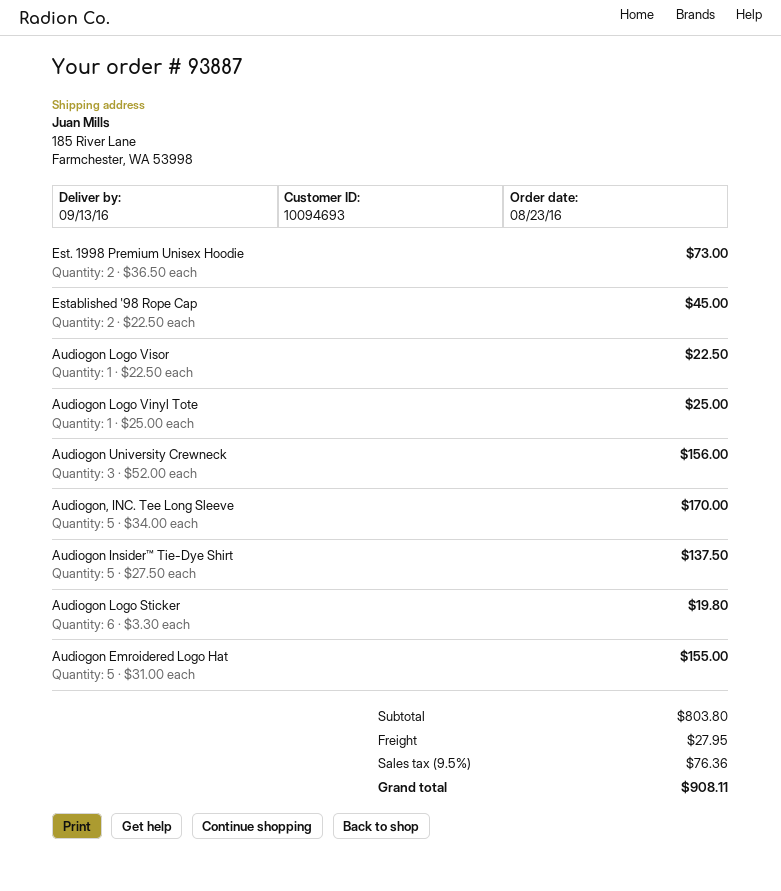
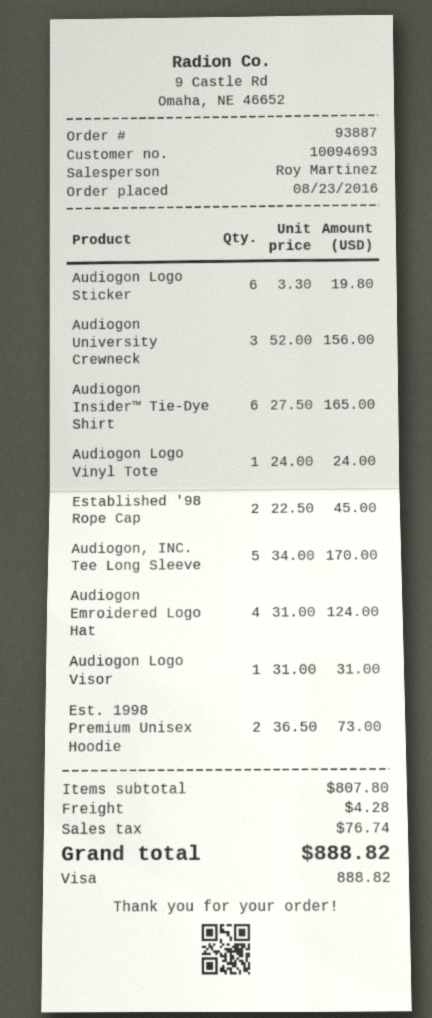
Audiogon Logo Visor: 1 x 22.50 = 22.50 -> 1 x 31.00 = 31.00
Audiogon Logo Vinyl Tote: 1 x 25.00 = 25.00 -> 1 x 24.00 = 24.00
Audiogon Insider™ Tie-Dye Shirt: 5 x 27.50 = 137.50 -> 6 x 27.50 = 165.00
Audiogon Emroidered Logo Hat: 5 x 31.00 = 155.00 -> 4 x 31.00 = 124.00
subtotal: 803.80 -> 807.80
shipping: 27.95 -> 4.28
tax: 76.36 -> 76.74
total: 908.11 -> 888.82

++++

* [Prompt]
What this exercise asks for is every line of the data above with the word "Audiogon".

* [Output for this exercise]
Audiogon Logo Visor: 1 x 22.50 = 22.50 -> 1 x 31.00 = 31.00
Audiogon Logo Vinyl Tote: 1 x 25.00 = 25.00 -> 1 x 24.00 = 24.00
Audiogon Insider™ Tie-Dye Shirt: 5 x 27.50 = 137.50 -> 6 x 27.50 = 165.00
Audiogon Emroidered Logo Hat: 5 x 31.00 = 155.00 -> 4 x 31.00 = 124.00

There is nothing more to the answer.